## ACTIVITY
An exact transcription of all the entries is needed; pictures stay out.

## RAW DATA
== Segment start ==

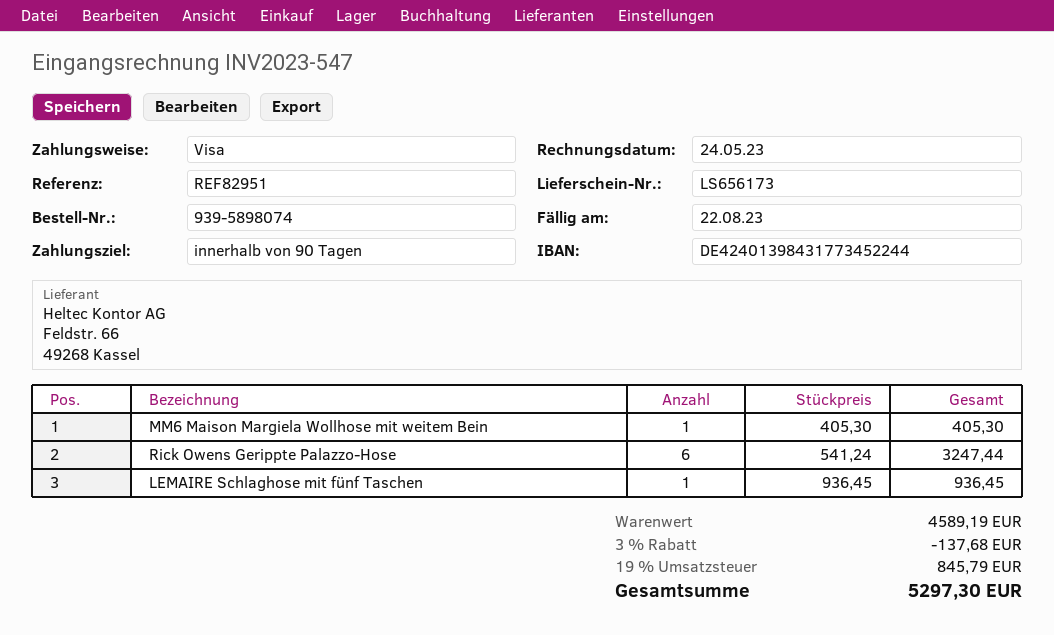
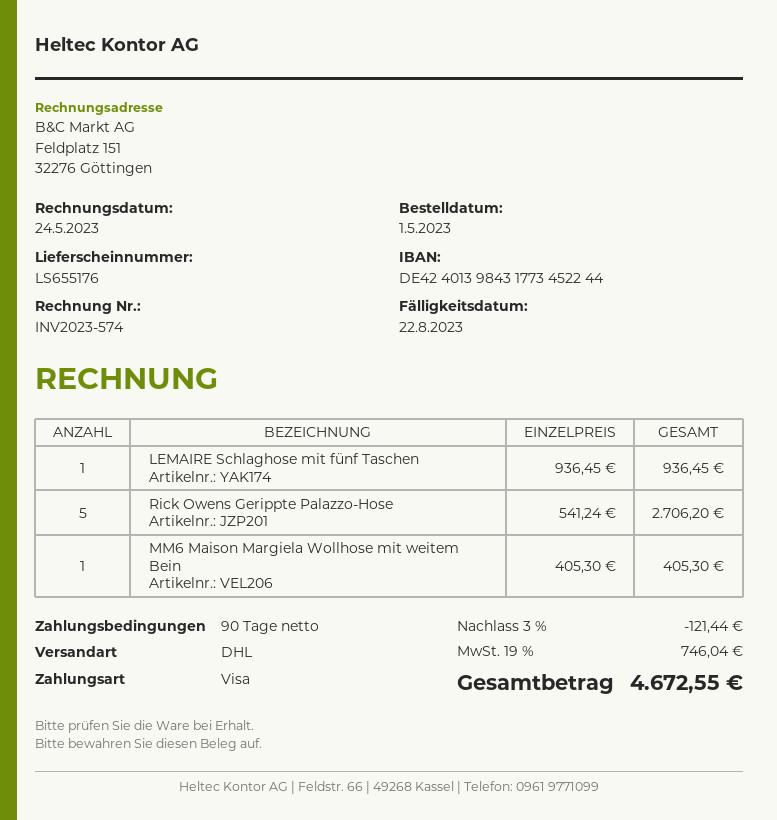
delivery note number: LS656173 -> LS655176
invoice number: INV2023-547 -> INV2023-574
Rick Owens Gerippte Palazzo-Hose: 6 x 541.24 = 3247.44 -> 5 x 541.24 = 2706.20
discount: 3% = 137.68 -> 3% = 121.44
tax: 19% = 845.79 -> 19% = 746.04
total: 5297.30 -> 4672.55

== Segment end ==

## COMPLETED TASK
delivery note number: LS656173 -> LS655176
invoice number: INV2023-547 -> INV2023-574
Rick Owens Gerippte Palazzo-Hose: 6 x 541.24 = 3247.44 -> 5 x 541.24 = 2706.20
discount: 3% = 137.68 -> 3% = 121.44
tax: 19% = 845.79 -> 19% = 746.04
total: 5297.30 -> 4672.55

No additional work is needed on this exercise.